Every clause, by definition, has a subject and a verb, whether each is explicitly stated or implicitly present. The verb of the first clause is the simple past tense did; it is a transitive verb, which means that the pronoun something is its direct object, the prepositional phrase like that simply completing the predicate. The word whomever, then, is the word that apparently alerted us to a potential problem, and in looking at its form, we see whom + ever, which together make up what is called an indefinite relative pronoun. The nomenclature shouldn’t confuse us: indefinite just means it is referring to someone unknown or undefined, and relative means it derives from the more common relative pronouns who, whose, whom. Whomever, then, is an abbreviated way of saying one whom or anyone whom.

The indefinite relative pronoun whomever has, however, a related form it works with: whoever, and so the question we are testing is the difference between these two forms. Pronouns are the one department where grammatical case still appears most elaborately. Case refers here to the change in spelling a pronoun undergoes to mark its grammatical function in a particular sentence.
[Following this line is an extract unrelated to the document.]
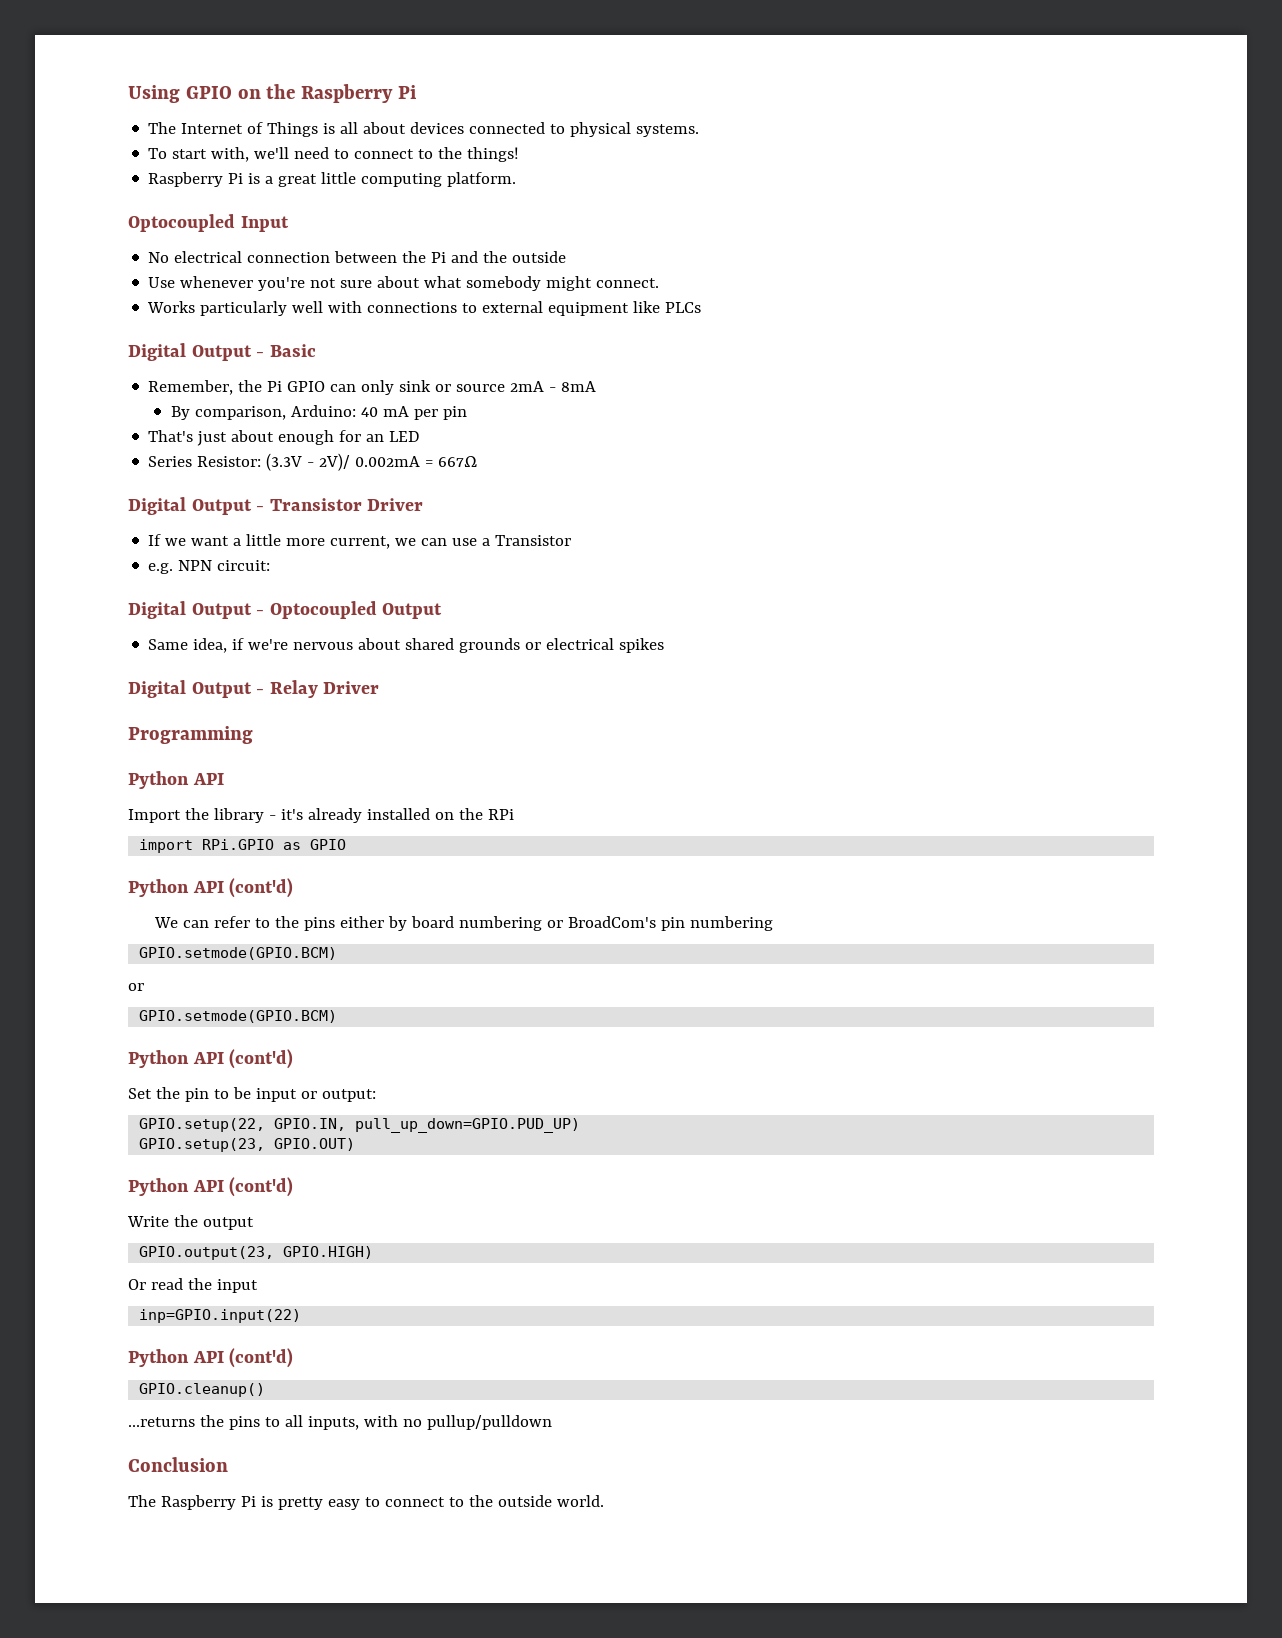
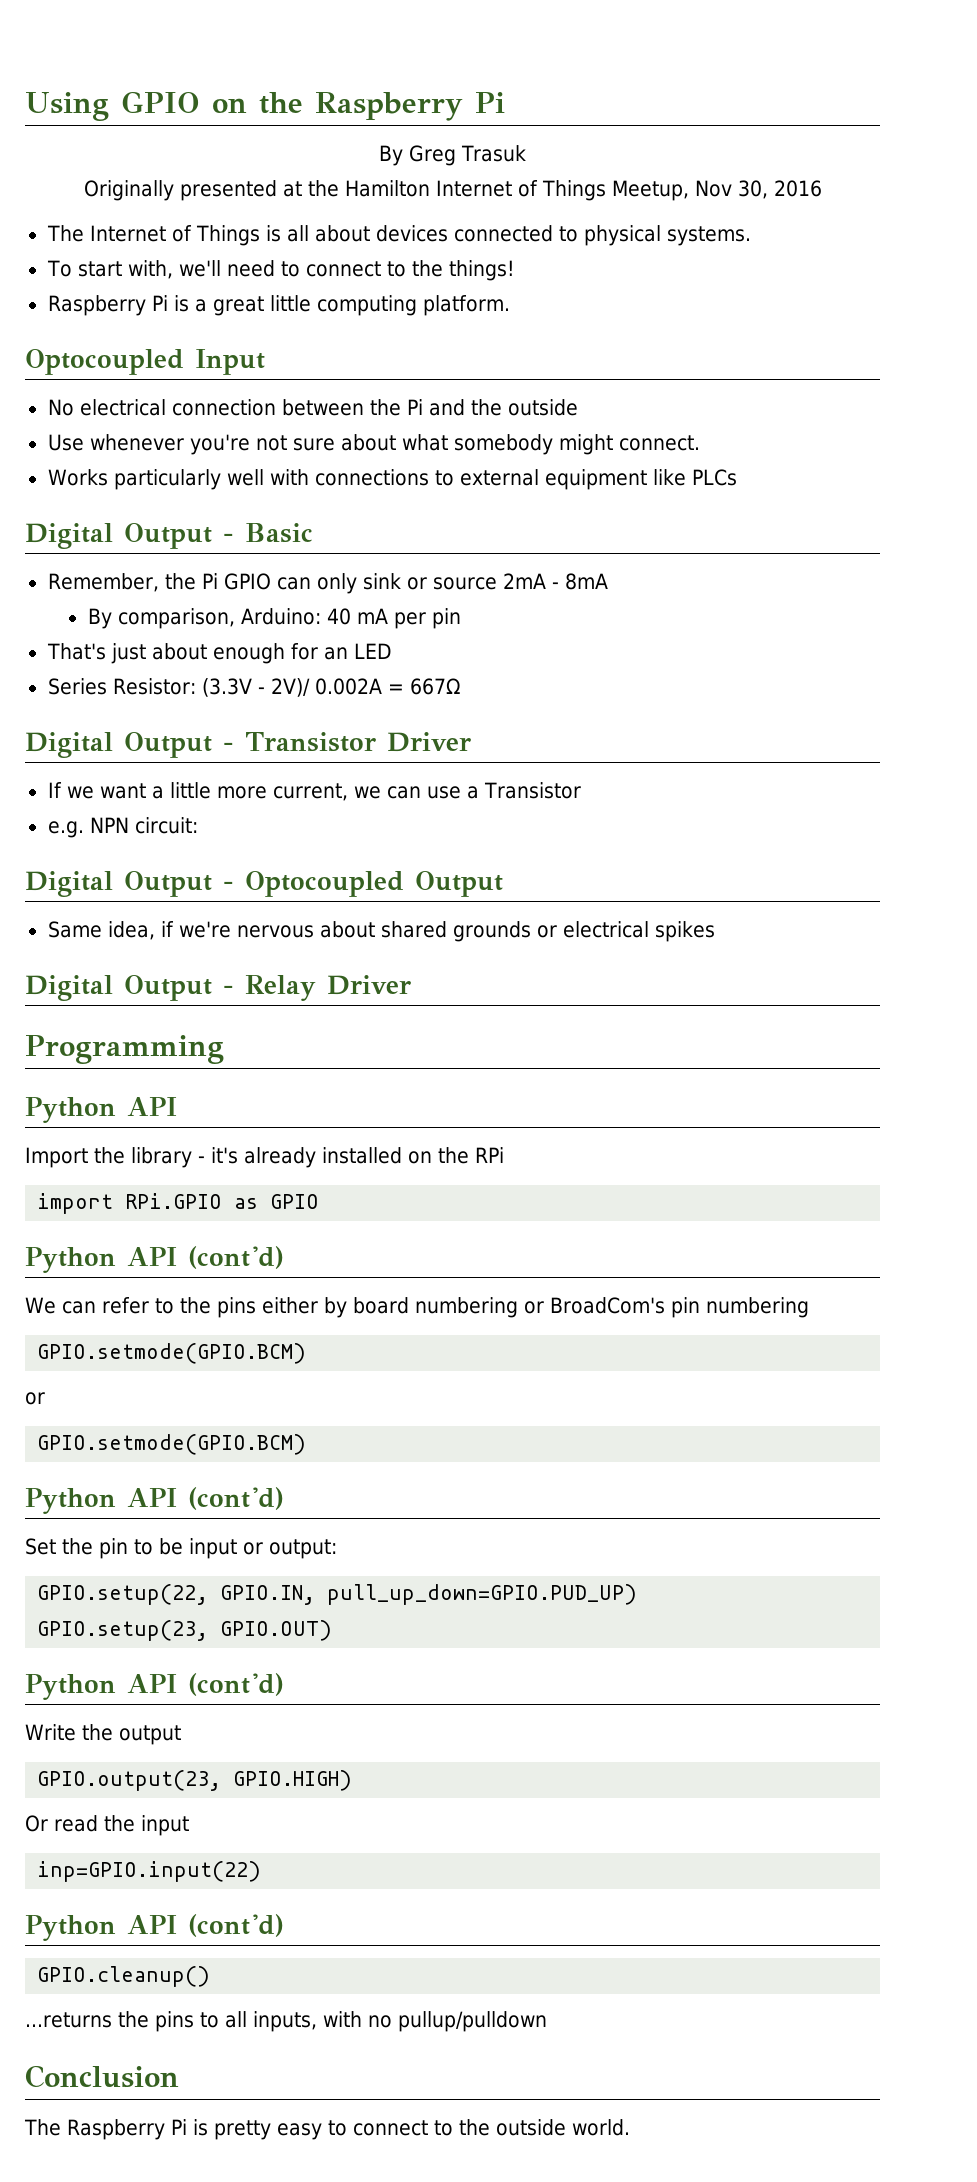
(417, 92) none -> [378,145,527,166] [83,180,822,201] // By Greg Trasuk // Originally presented at the Hamilton Internet of Things Meetup, Nov 30, 2016
[355,456,421,467] 0.002mA -> [314,678,382,695] 0.002A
The spelling whomever indicates that the pronoun is in the objective case, which means it must be the object of some transitive verb or preposition. Whoever, by contrast, indicates the nominative case, which is the form the pronoun assumes when it stands as the subject of a clause. With that information, we have all we need to know to bring this first clause to a correct appraisal.

The verb of a clause, of course, requires a subject. A subject precedes its verb in a standard declarative statement, and so in the construction whomever did, the pronoun whomever must be standing in the place of the subject. But as we have just observed, whomever is the objective form of that pronoun, not the nominative, and we need the latter form to make the subject. Thus, whoever did that is the grammatically correct formulation, with whomever did that impossible to justify here on any ground, grammatical or rhetorical (although the mistaken choice might have been made on the mistaken belief that whom always elevates the diction, and therefore the authority, of a statement).

As to our outstanding question of just what the subject of the second clause is, we should remember that subjects do not only appear as individual words, but that an entire clause may serve as a subject. That is what is happening here. The subject of the verb phrase should be punished is the entire preceding clause, whoever did something like that: the person, whoever it might have been, who did something like that is the person who should be punished to the full extent of the law. The pronoun whoever must be in the nominative case for reasons its own clause requires, but the entire clause, whose case is not indicated in any way other than by analysis, stands as the subject of the second clause.

And that should remind us of an ever-present danger in close analysis like this (and indeed more largely in life). We might look so closely that we miss the forest for the trees, in which case just stepping back a few mental paces and regarding the sentence in its entirety will often suggest a new line of investigation.